-- Provided data follows --

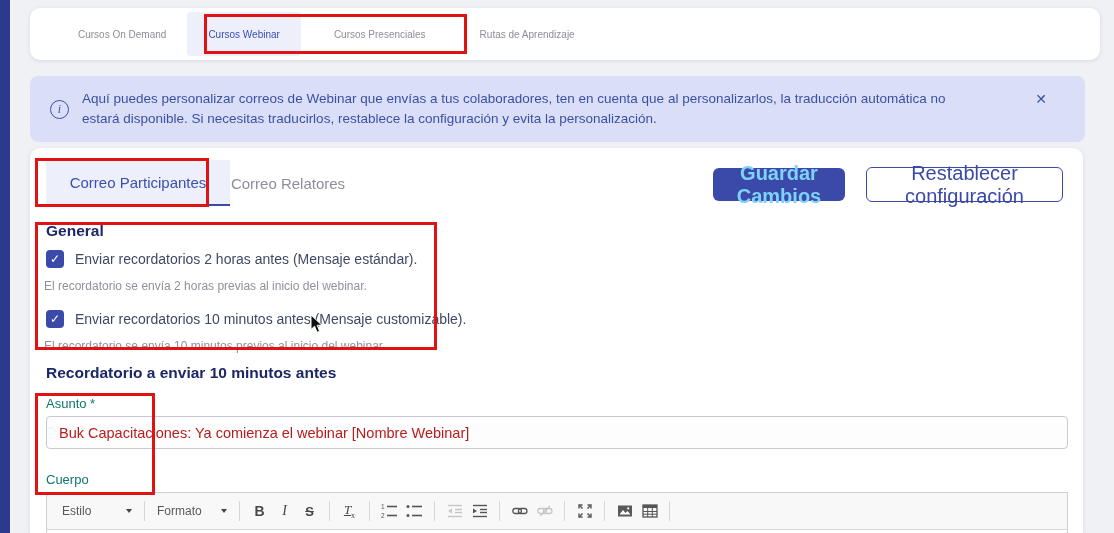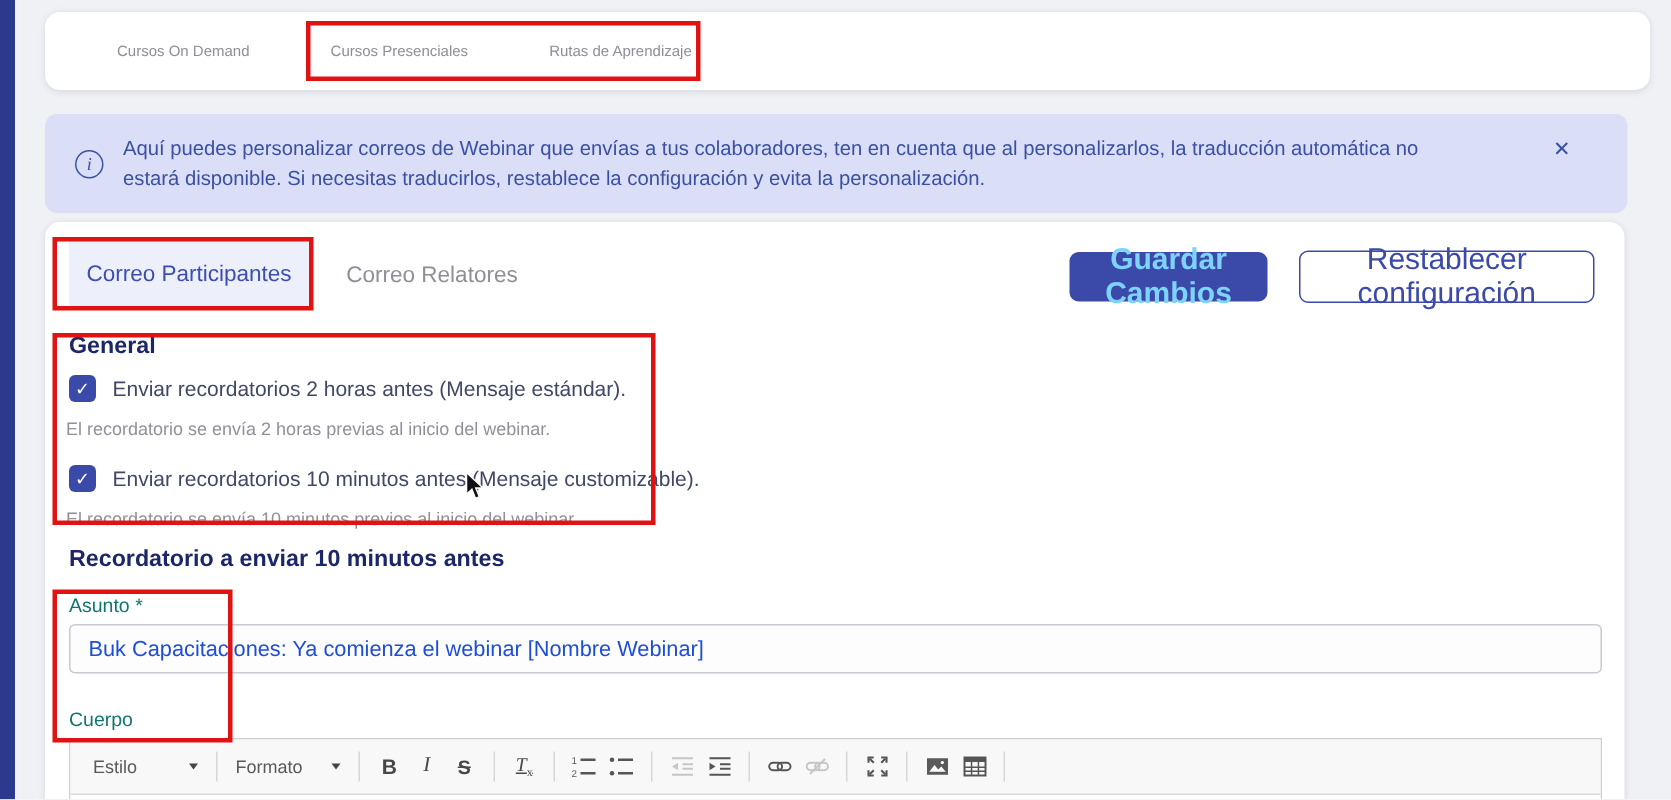--- a/index.html
+++ b/index.html
@@ -80,6 +80,7 @@
 
   <div class="nav-card">
     <div class="nav-tab">Cursos On Demand</div>
+    <div class="nav-tab active">Cursos Webinar</div>
     <div class="nav-tab" style="margin-left:12px;">Cursos Presenciales</div>
     <div class="nav-tab" style="margin-left:12px;">Rutas de Aprendizaje</div>
   </div>

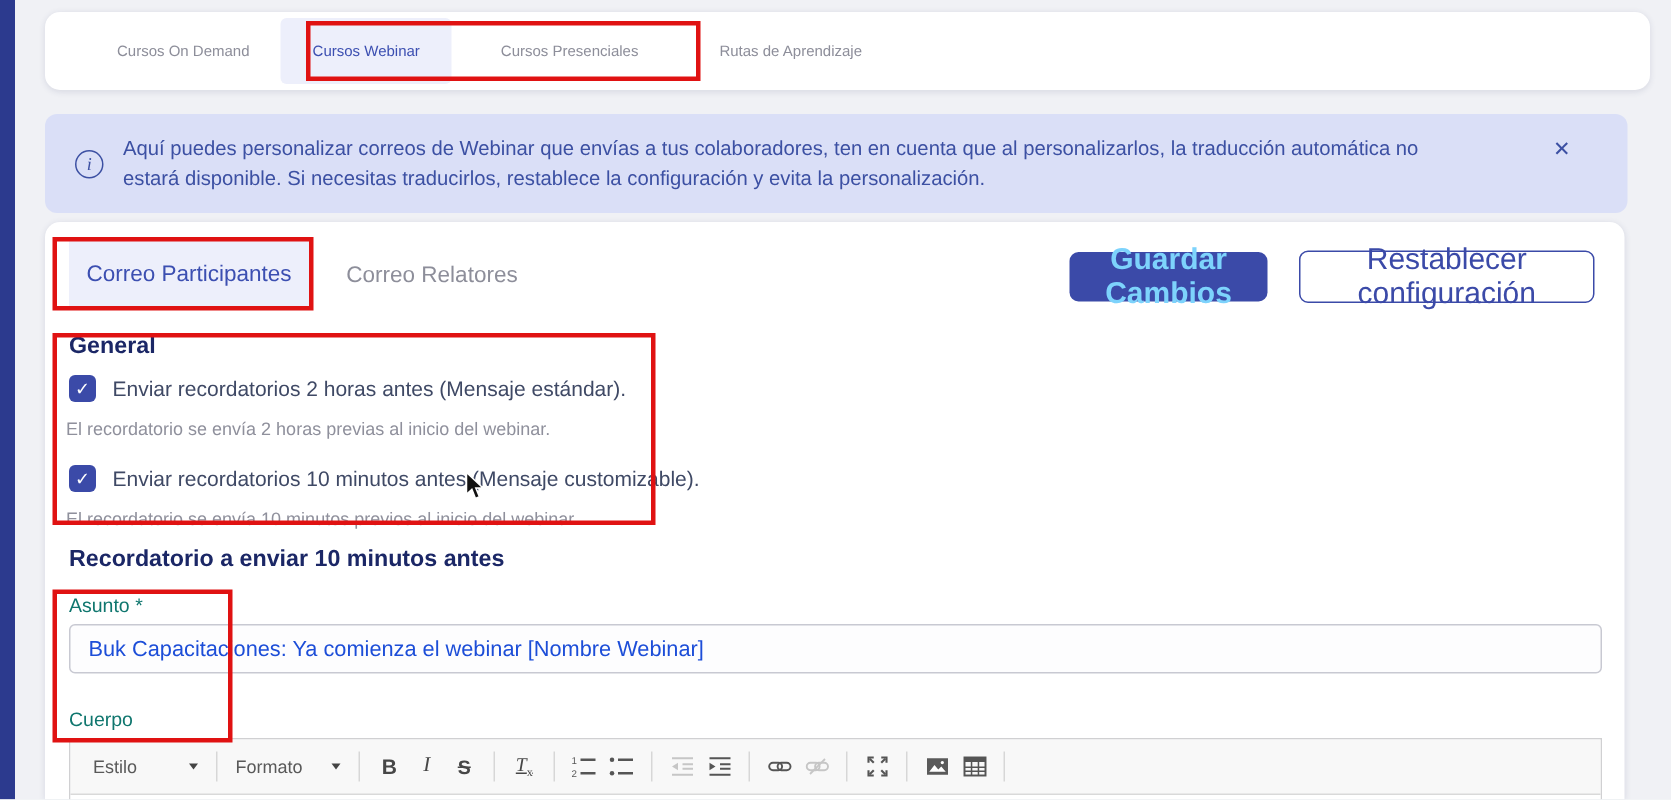--- a/index.html
+++ b/index.html
@@ -29,7 +29,7 @@
   .main-card > * { position:absolute; }
 
   .ctab { display:flex; align-items:center; justify-content:center; font-size:15px; white-space:nowrap; }
-  .ctab-active { left:16px; top:12px; width:160px; height:46px; background:#edeffb; color:#3c4fb1;
+  .ctab-active { left:16px; top:12px; width:184px; height:46px; background:#edeffb; color:#3c4fb1;
                  border-bottom:2px solid #3b4aa8; }
   .ctab-idle { left:192px; top:12px; width:132px; height:46px; color:#8d8e9a; }
 

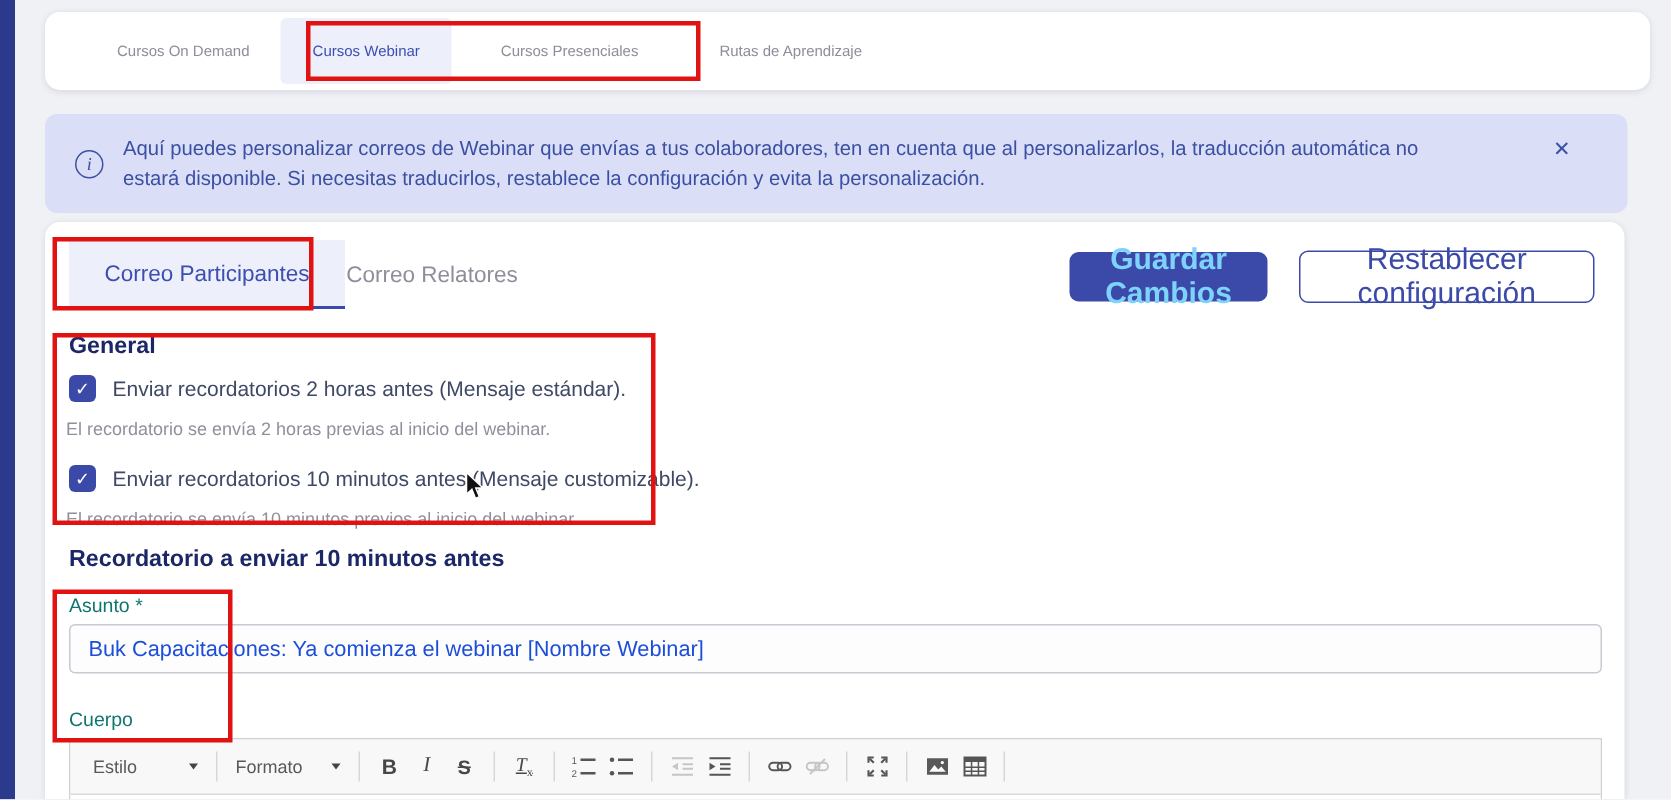--- a/index.html
+++ b/index.html
@@ -49,7 +49,7 @@
 
   .field-label { font-size:13px; color:#0f766e; }
   .subject-input { left:16px; top:268px; width:1022px; height:33px; border:1px solid #c8c9d2; border-radius:4px;
-                   background:#fdfdfe; font-size:14.5px; color:#1d4ed8; padding:0 12px; font-family:inherit; }
+                   background:#fdfdfe; font-size:14.5px; color:#b91c1c; padding:0 12px; font-family:inherit; }
 
   .editor { left:16px; top:344px; width:1022px; height:64px; border:1px solid #d0d0d2; background:#fff; }
   .toolbar { height:37px; background:#f8f8f8; border-bottom:1px solid #d9d9d9; display:flex;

-- Provided data concluded --

Directions for this task - Every word of the material above should be copied exactly; no pictures.

Written solution -
--- a/index.html
+++ b/index.html
@@ -80,6 +80,7 @@
 
   <div class="nav-card">
     <div class="nav-tab">Cursos On Demand</div>
+    <div class="nav-tab active">Cursos Webinar</div>
     <div class="nav-tab" style="margin-left:12px;">Cursos Presenciales</div>
     <div class="nav-tab" style="margin-left:12px;">Rutas de Aprendizaje</div>
   </div>

--- a/index.html
+++ b/index.html
@@ -29,7 +29,7 @@
   .main-card > * { position:absolute; }
 
   .ctab { display:flex; align-items:center; justify-content:center; font-size:15px; white-space:nowrap; }
-  .ctab-active { left:16px; top:12px; width:160px; height:46px; background:#edeffb; color:#3c4fb1;
+  .ctab-active { left:16px; top:12px; width:184px; height:46px; background:#edeffb; color:#3c4fb1;
                  border-bottom:2px solid #3b4aa8; }
   .ctab-idle { left:192px; top:12px; width:132px; height:46px; color:#8d8e9a; }
 

--- a/index.html
+++ b/index.html
@@ -49,7 +49,7 @@
 
   .field-label { font-size:13px; color:#0f766e; }
   .subject-input { left:16px; top:268px; width:1022px; height:33px; border:1px solid #c8c9d2; border-radius:4px;
-                   background:#fdfdfe; font-size:14.5px; color:#1d4ed8; padding:0 12px; font-family:inherit; }
+                   background:#fdfdfe; font-size:14.5px; color:#b91c1c; padding:0 12px; font-family:inherit; }
 
   .editor { left:16px; top:344px; width:1022px; height:64px; border:1px solid #d0d0d2; background:#fff; }
   .toolbar { height:37px; background:#f8f8f8; border-bottom:1px solid #d9d9d9; display:flex;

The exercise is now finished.